DATA FOR PROCESSING START
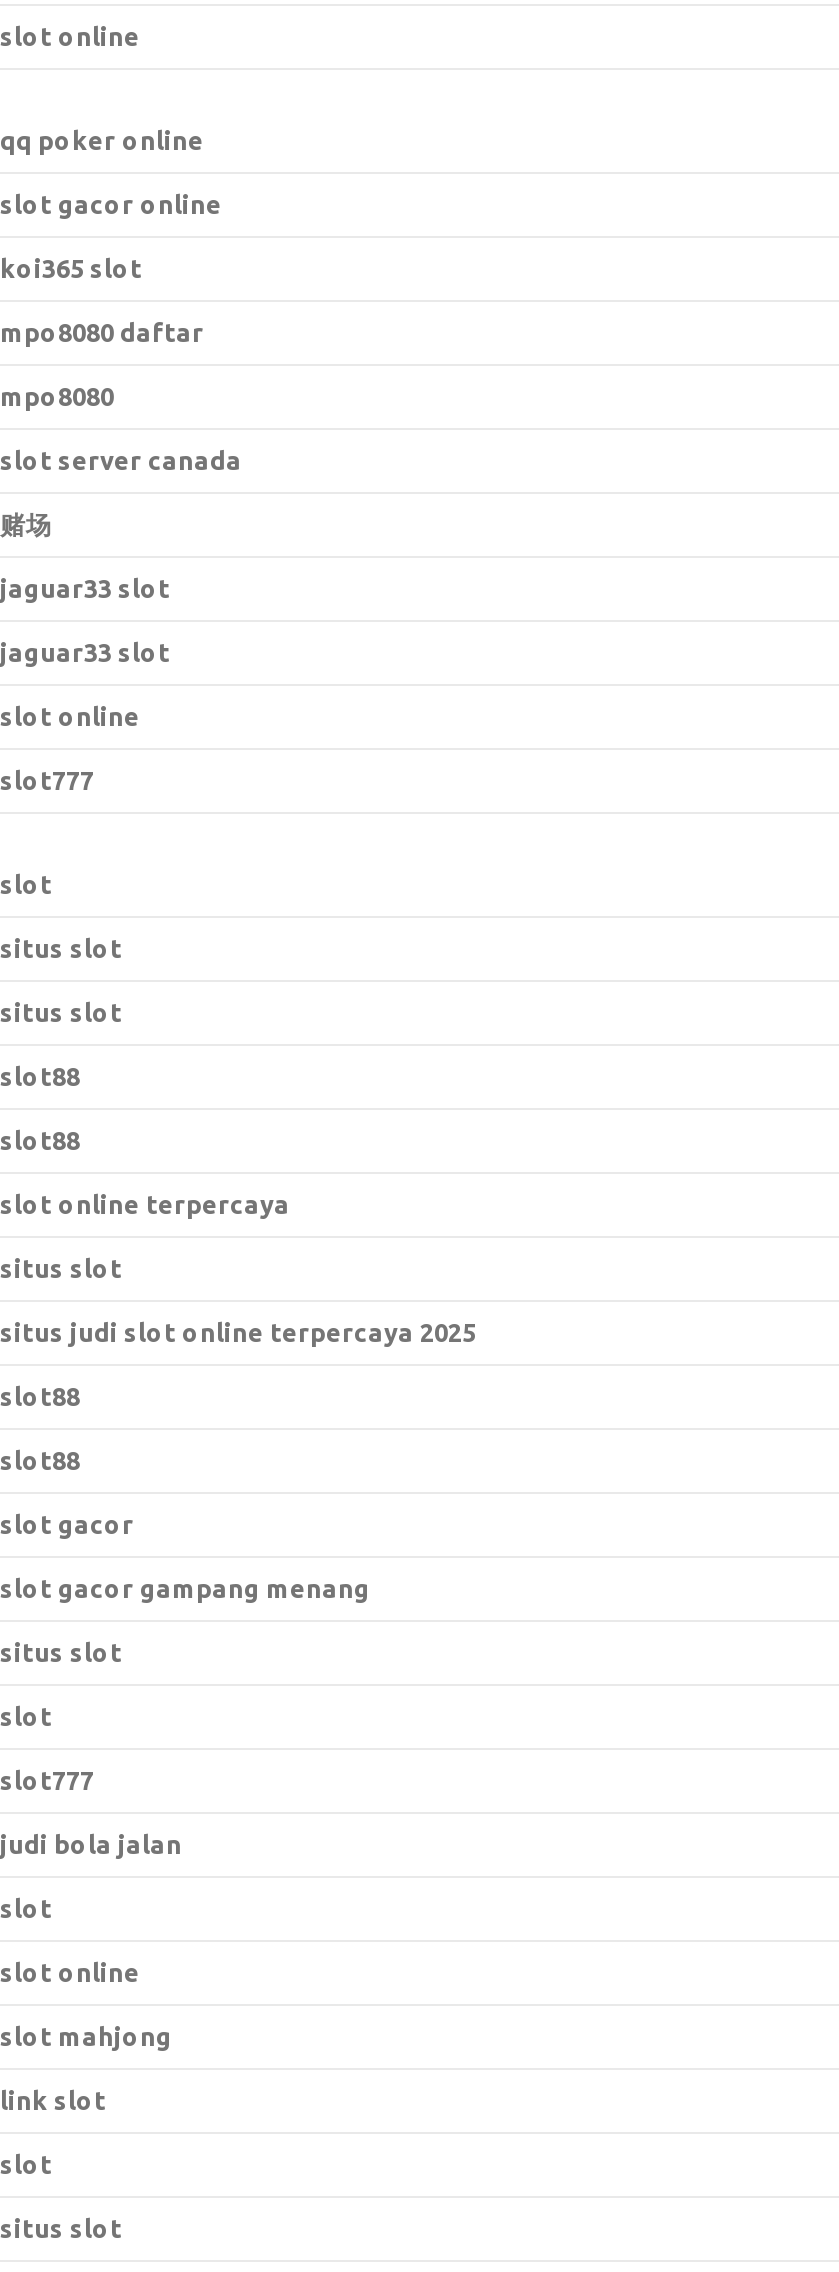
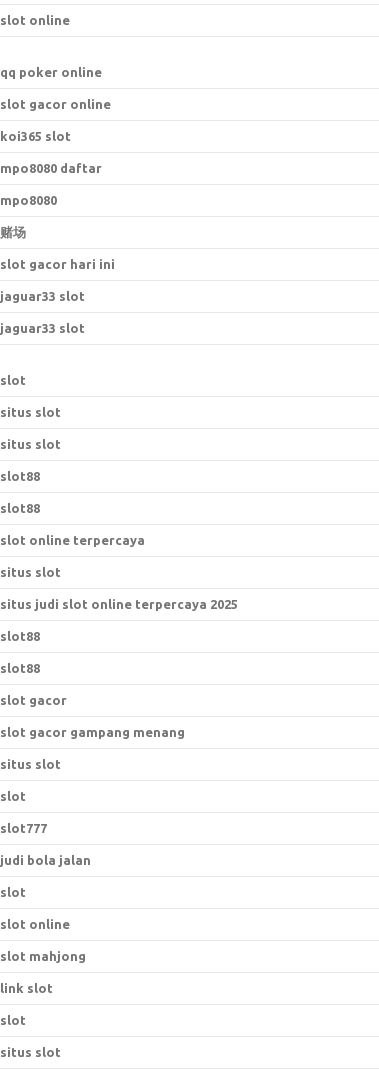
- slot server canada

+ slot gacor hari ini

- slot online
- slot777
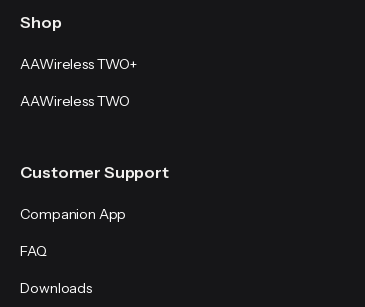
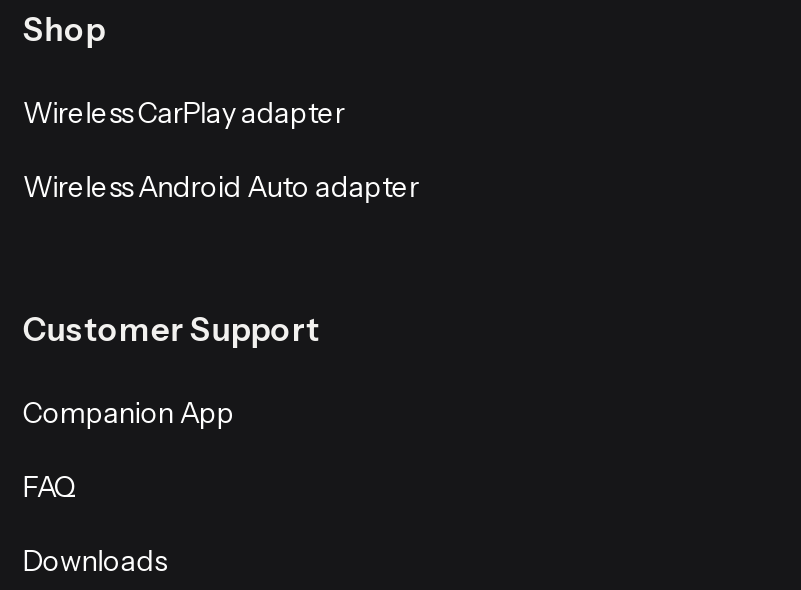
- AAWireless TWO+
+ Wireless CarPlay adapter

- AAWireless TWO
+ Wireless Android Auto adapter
DATA FOR PROCESSING END
DATA FOR PROCESSING START
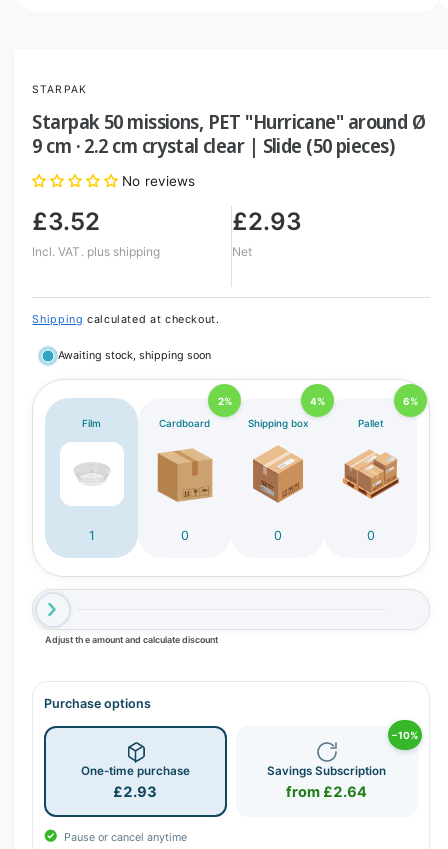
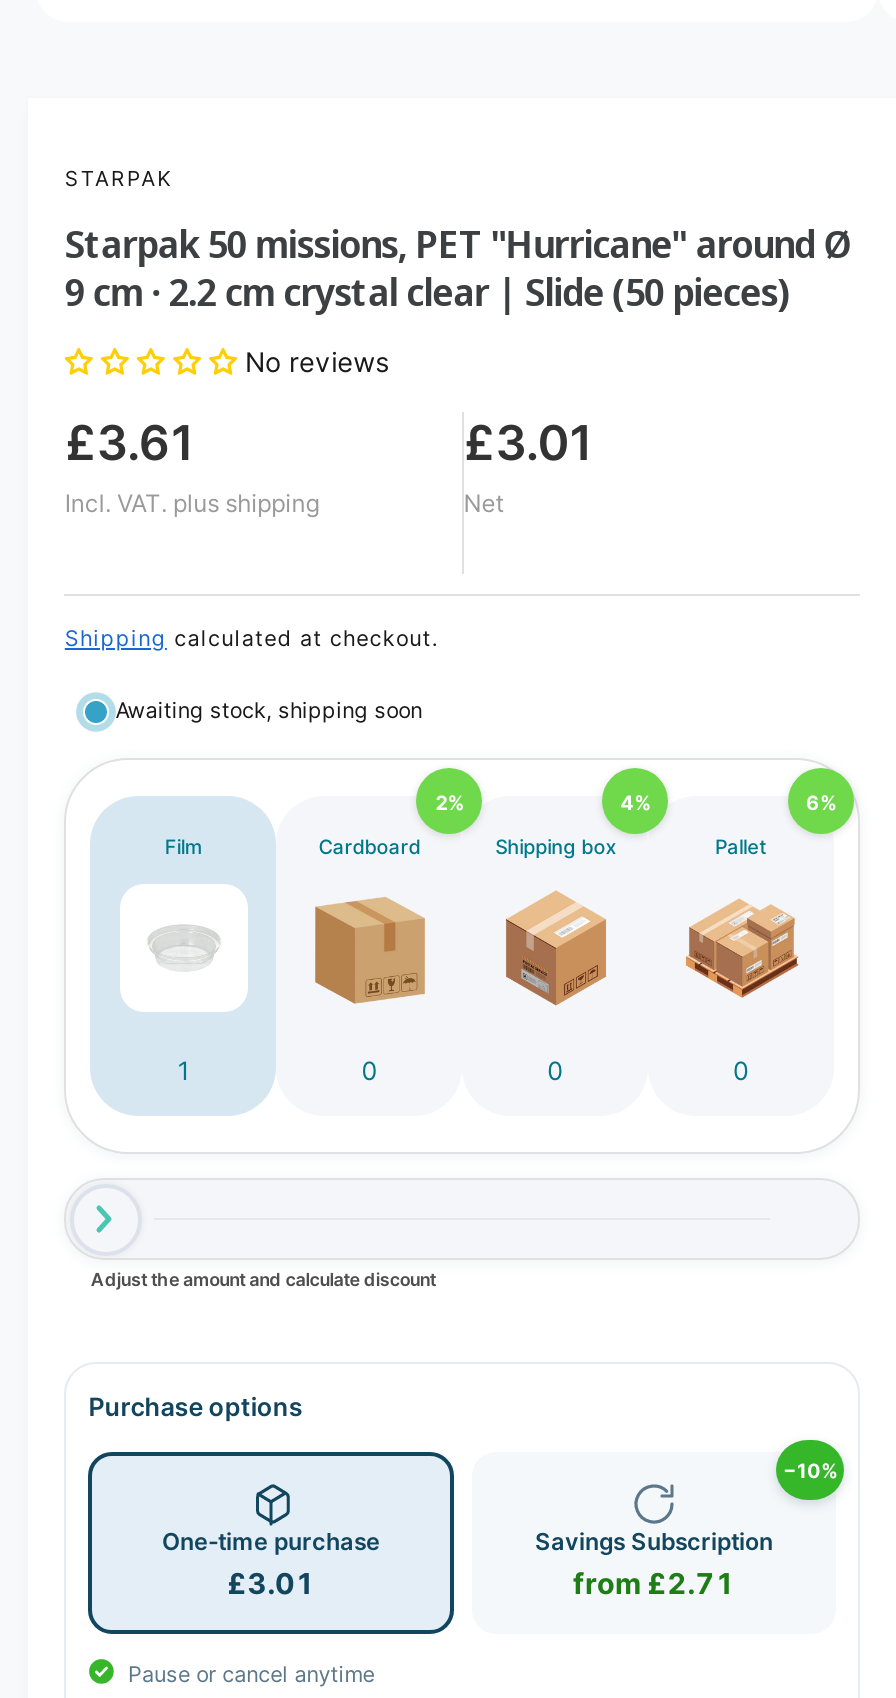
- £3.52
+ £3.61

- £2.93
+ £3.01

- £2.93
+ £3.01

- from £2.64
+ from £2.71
DATA FOR PROCESSING END
DATA FOR PROCESSING START
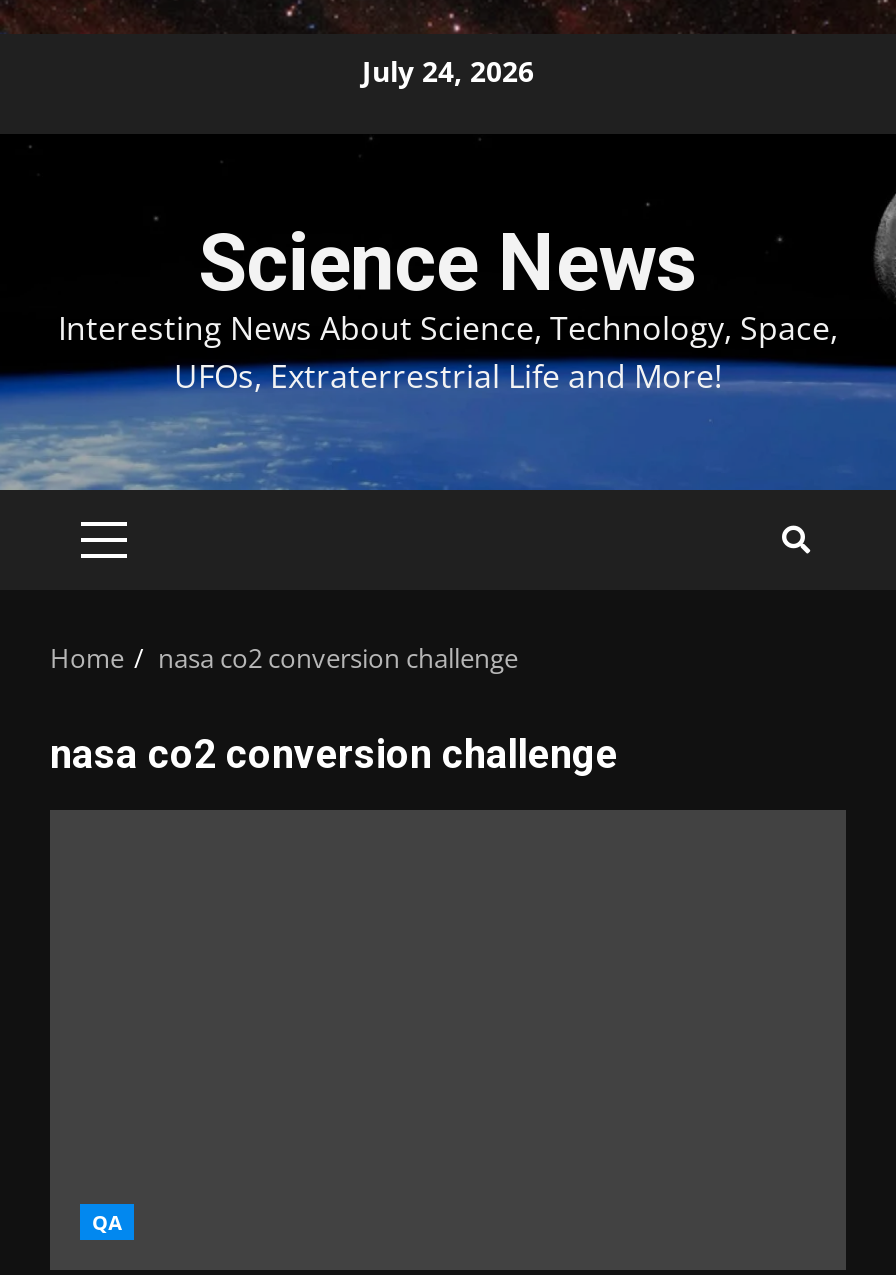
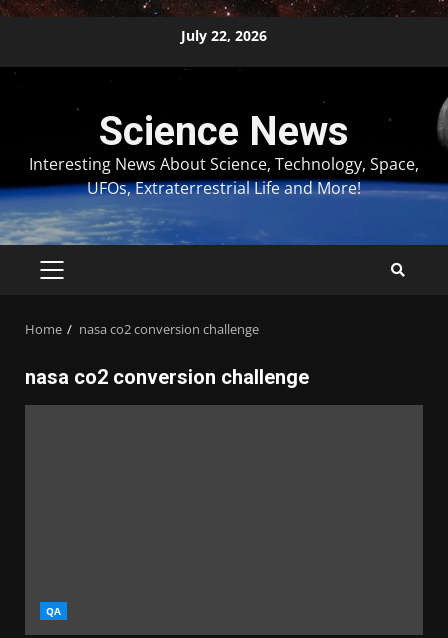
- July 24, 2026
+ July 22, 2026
DATA FOR PROCESSING END
__TASK OBJECTIVE__. Print exactly the lines above that run from the one with "- slot server canada" to the one with "Android Auto adapter", both included. No pictures.

__RESULT__.
- slot server canada

+ slot gacor hari ini

- slot online
- slot777
- AAWireless TWO+
+ Wireless CarPlay adapter

- AAWireless TWO
+ Wireless Android Auto adapter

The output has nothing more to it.